**Exercise**
I need an exact copy of the lines from the one containing "Lin velvet blazer: 3" through the end of the records, without any pictures.
Top of Records
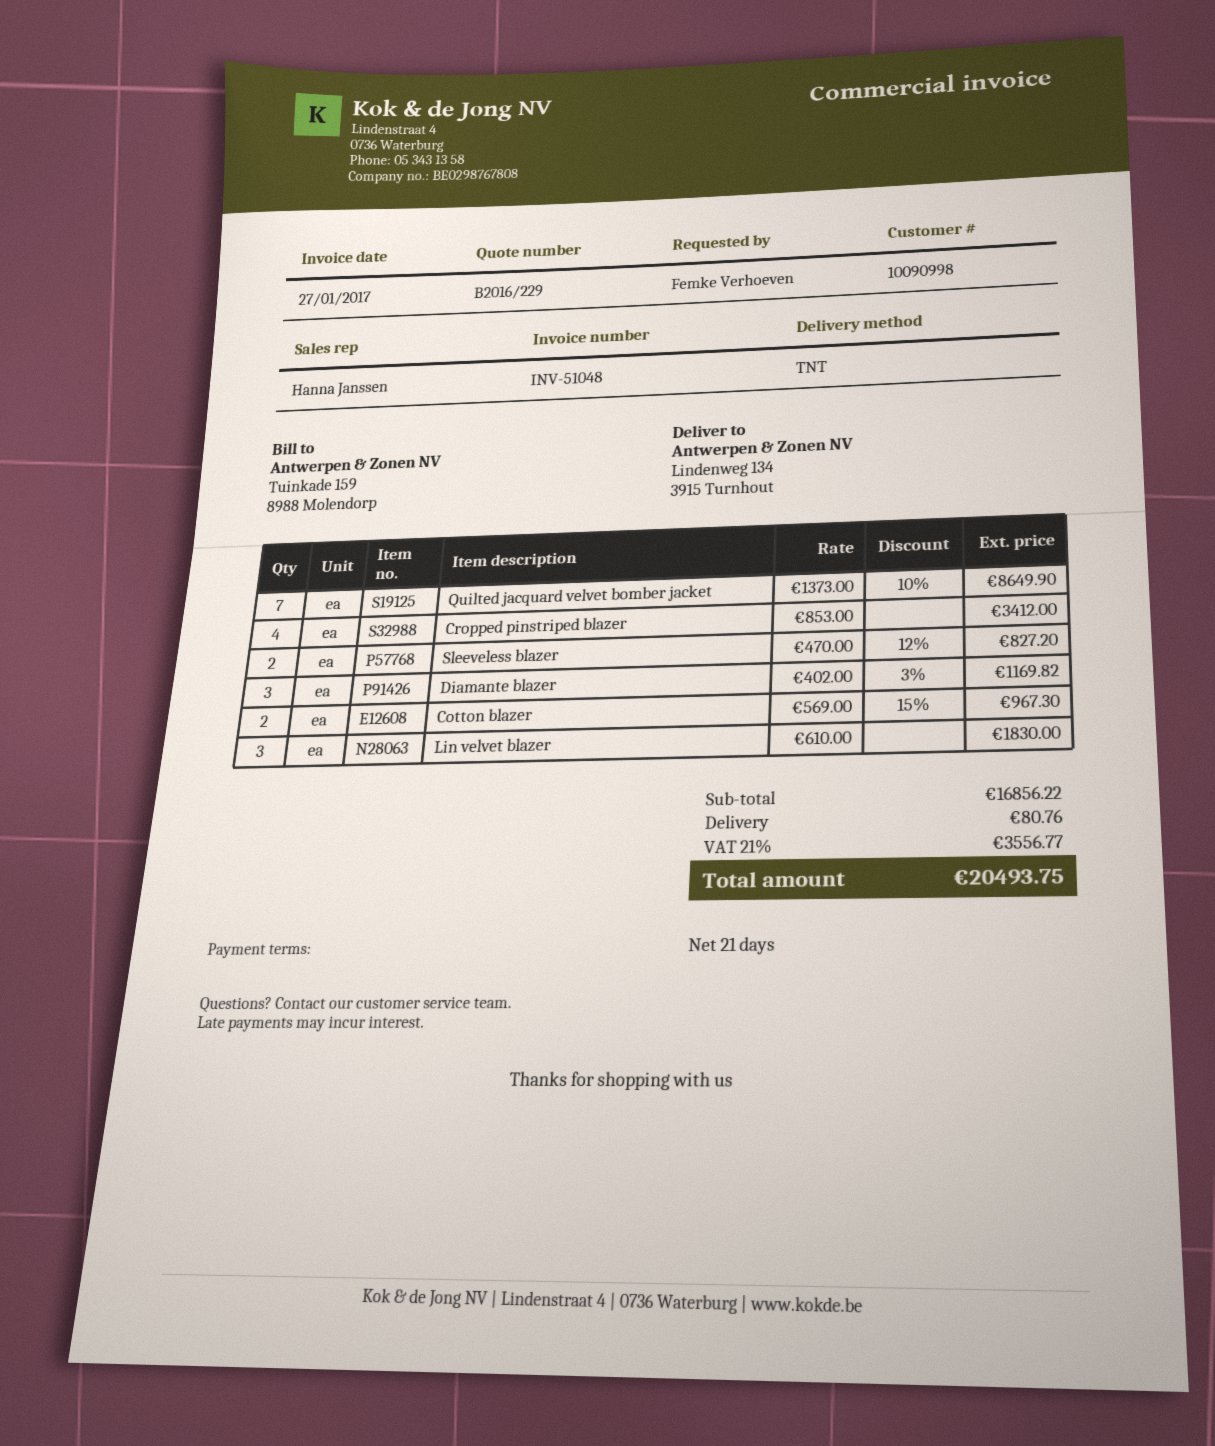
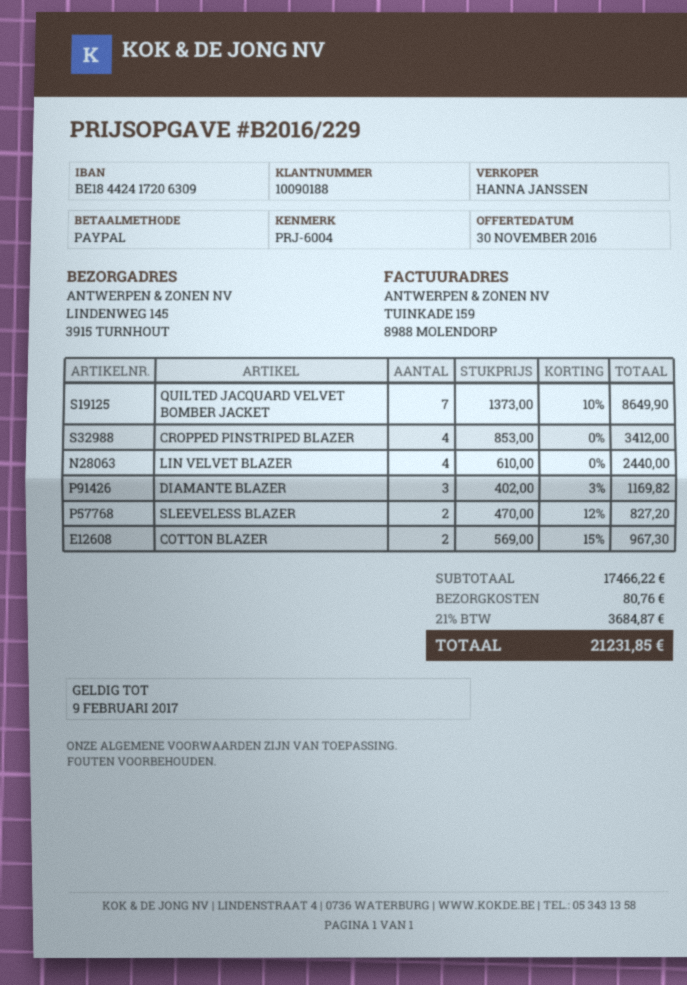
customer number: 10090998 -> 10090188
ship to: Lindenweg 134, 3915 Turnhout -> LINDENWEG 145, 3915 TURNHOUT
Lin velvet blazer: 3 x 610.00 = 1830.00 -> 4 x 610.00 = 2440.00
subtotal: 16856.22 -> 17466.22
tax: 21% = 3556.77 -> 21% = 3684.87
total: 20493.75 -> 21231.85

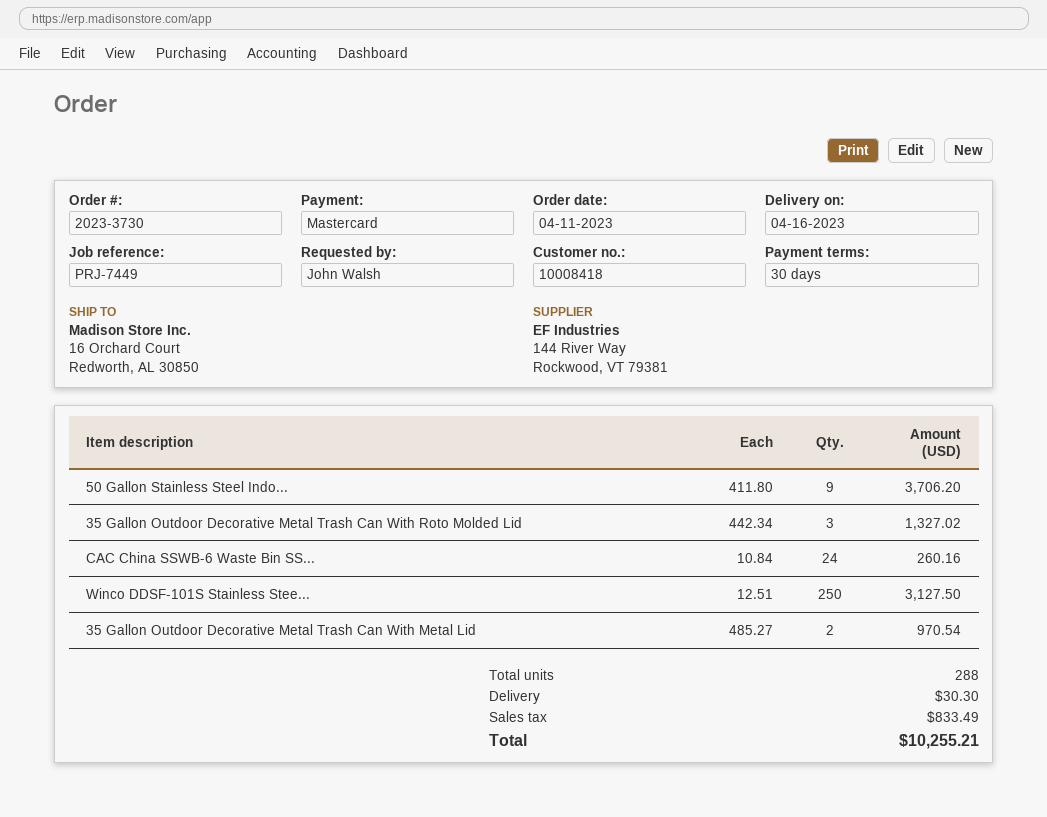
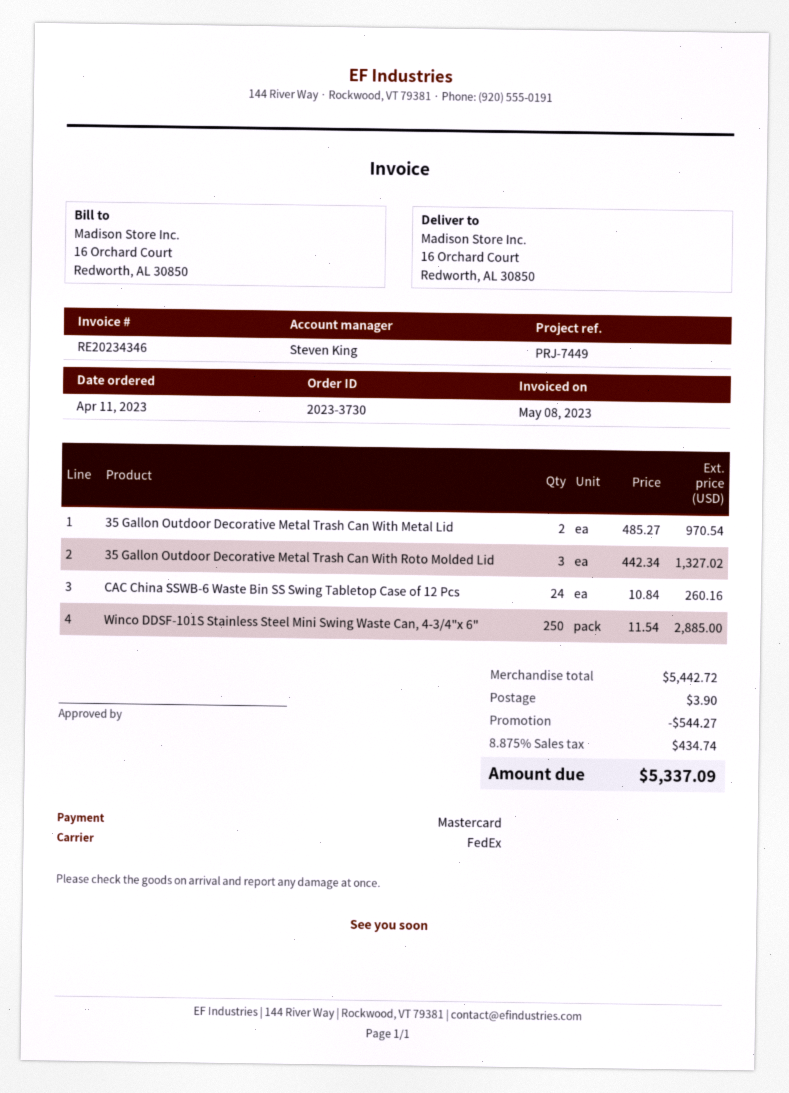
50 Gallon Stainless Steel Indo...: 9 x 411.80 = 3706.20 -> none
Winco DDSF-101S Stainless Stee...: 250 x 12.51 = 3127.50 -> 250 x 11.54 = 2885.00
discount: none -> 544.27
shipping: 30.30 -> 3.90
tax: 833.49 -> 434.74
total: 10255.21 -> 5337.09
Bottom of Records
**Exercise response**
Lin velvet blazer: 3 x 610.00 = 1830.00 -> 4 x 610.00 = 2440.00
subtotal: 16856.22 -> 17466.22
tax: 21% = 3556.77 -> 21% = 3684.87
total: 20493.75 -> 21231.85

50 Gallon Stainless Steel Indo...: 9 x 411.80 = 3706.20 -> none
Winco DDSF-101S Stainless Stee...: 250 x 12.51 = 3127.50 -> 250 x 11.54 = 2885.00
discount: none -> 544.27
shipping: 30.30 -> 3.90
tax: 833.49 -> 434.74
total: 10255.21 -> 5337.09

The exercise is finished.